Until now, researchers have tried to teach robots by showing them how to perform a task. This study found that the robots learn and adapt by trying to stop them from completing the job — and it's more efficient. The adversarial actions made the robot twice as successful at learning how to grasp an object.
Next, the researchers will work with a real robot arm — something that could potentially push back. However, they insist that while their algorithm has proved successful, robot training will require a balance of tough love and encouragement.
AI to Replace Engineers
New work out of the Carnegie Mellon University College of Engineering has found that artificial intelligence can be trained to imitate engineers and use human design strategies to solve problems.
The findings are part of a larger project sponsored by the Defense Advanced Research Projects Agency (DARPA) about the role of AI in human/computer hybrid teams; specifically, how humans and AI can work together. In this particular case, we're working with AI to offload the busy work.
When engineers use AI, they typically have it solve a problem within a defined set of rules. In this new study, the AI learns from human behavior and then applies it to the design.
The study specifically looked at trusses because they present complex engineering design challenges. Using multiple deep neural networks, the AI created designs that were similar to those used by humans.
The researchers found that, on average, the AI performed better than humans, and were able to solve the design problems using nothing more than the human strategy techniques they had been trained to use.
According to the researchers, the idea is not that AI will replace engineers, but that it will enable engineers to offload the "boring, time-consuming tasks."
It could free up engineers to "think big."
Depending on the AI's increasing capabilities, engineers might have a lot more time to sit around and think big.
Fire Blankets Protect Homes in Wildfires
Researchers from Case Western Reserve University may have discovered a way to protect homes from devastating wildfires: they cover the entire house in a fire blanket.
In several tests, both in the lab and in prescribed wildfires, the team found that relatively thin (<1 mm) aluminized fire blankets can protect wooden structures.
The nature of wildfires is unpredictable, but if the duration of the fire was relatively short — like, less than 10 minutes — and the heat doesn't destroy the aluminum foil, the structure could survive.

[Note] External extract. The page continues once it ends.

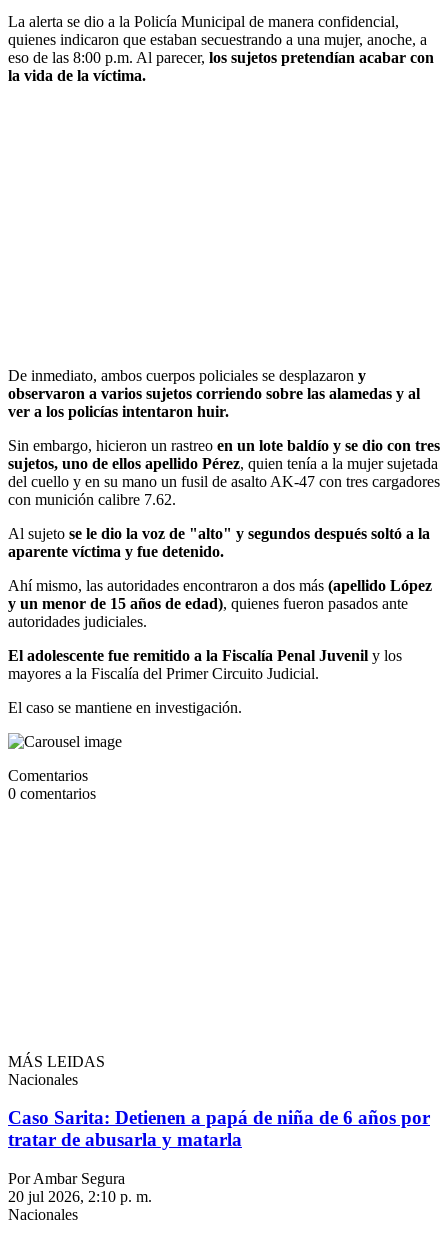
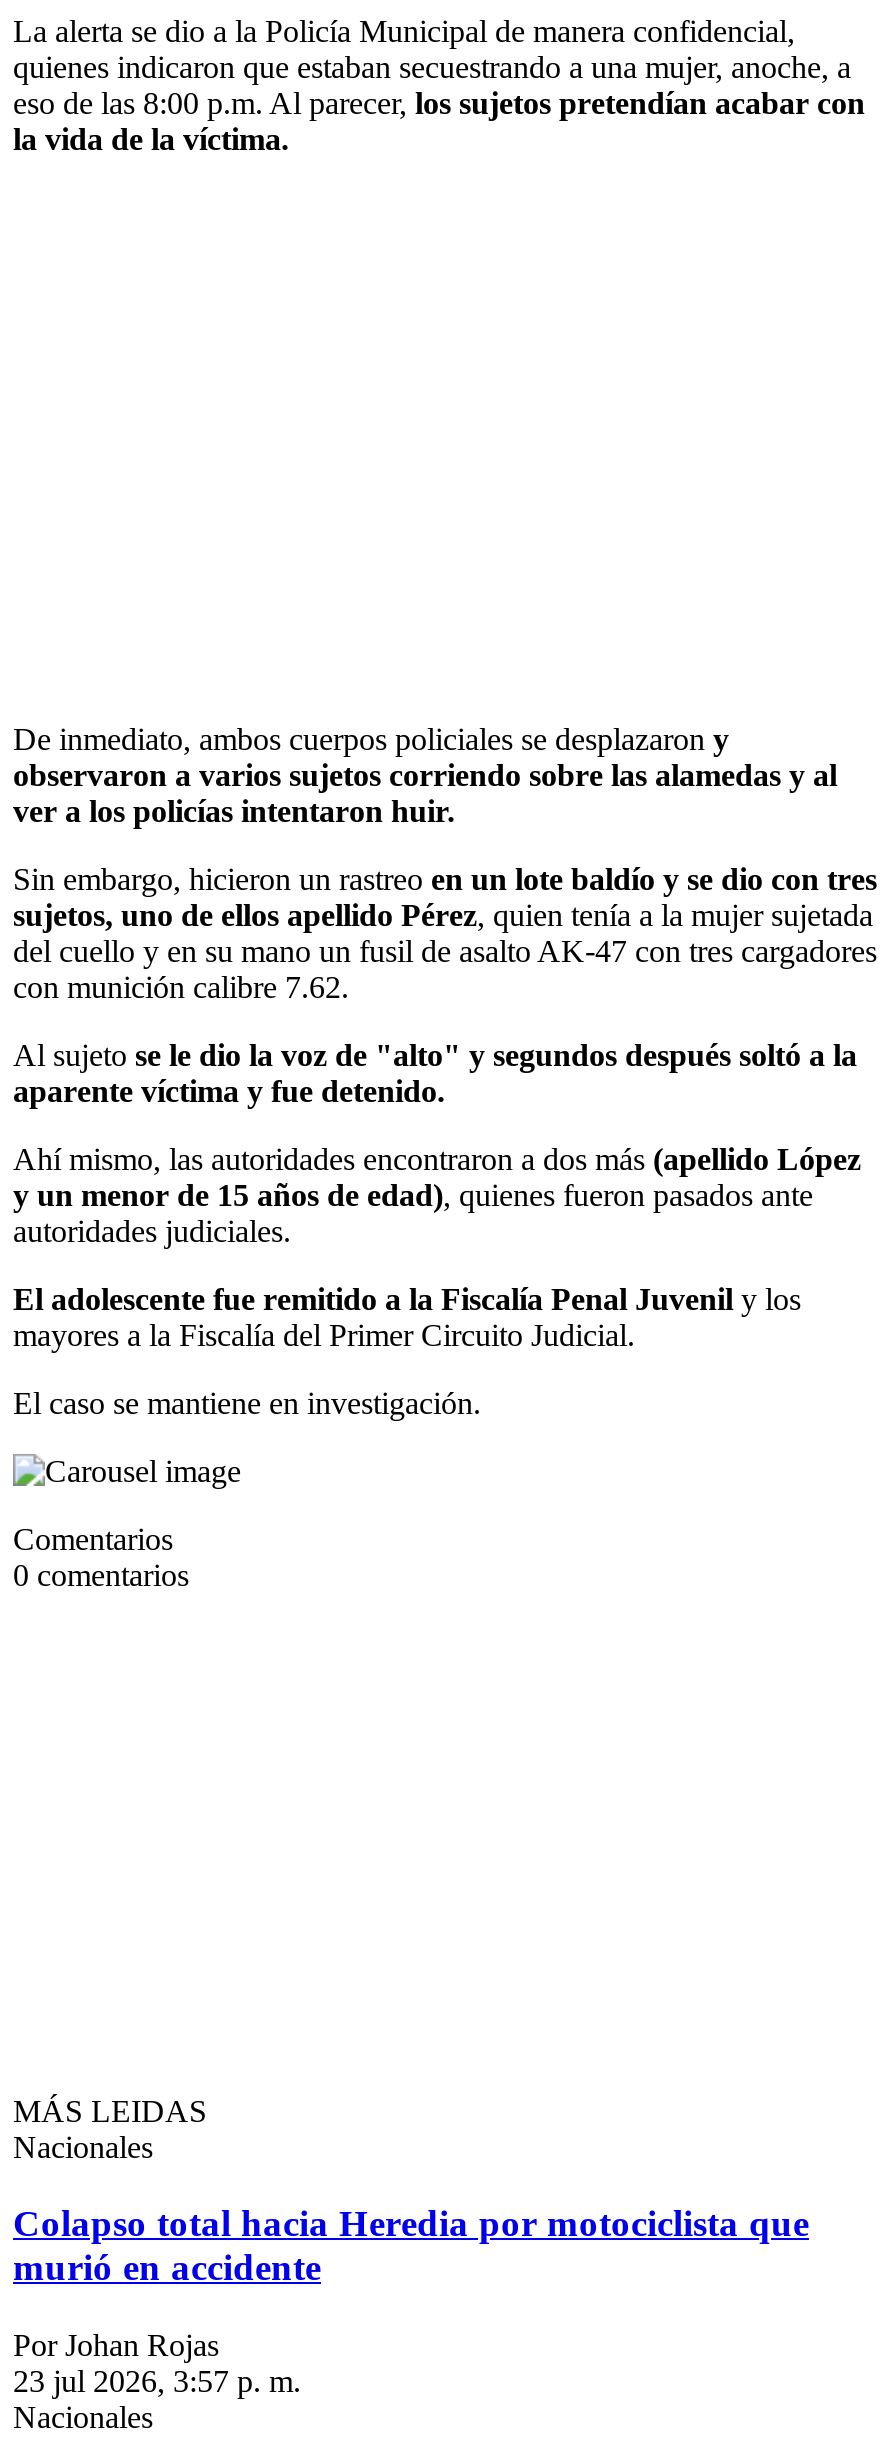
[8,1107,430,1150] Caso Sarita: Detienen a papá de niña de 6 años por | tratar de abusarla y matarla -> [13,2203,809,2289] Colapso total hacia Heredia por motociclista que | murió en accidente
[8,1170,152,1205] Por Ambar Segura | 20 jul 2026, 2:10 p. m. -> [13,2328,301,2398] Por Johan Rojas | 23 jul 2026, 3:57 p. m.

According to Professor Fumiaki Takahashi, the lead researcher on the project, the findings could mean big business for entrepreneurs and investors willing to invest in fire blanket protection that can improve heat resistance.
Overall, weight remains an obstacle. Even though the test blanket was only 1 millimeter thick, it still covered about 1,000 square feet and weighed more than 150 pounds, which would be too cumbersome for many to use.
The team has also tested woven fiberglass, amorphous silica, pre-oxidized carbon, and aramid-based fiber that firefighters use to protect themselves. Aluminized materials are the frontrunners thus far.
According to estimates, about 38% of new homes built in the western U.S. are in dangerous zones.
Next, the researchers plan to test longer heat exposures, which play a critical role in the structure-to-structure ignition in high housing density areas.
They will also investigate deployment. Previous ideas consisted of a device on the top of your home that would automatically deploy the blanket. Professional installers could also install the blanket manually, but it would require a little notice, as well as a few hours, to put up.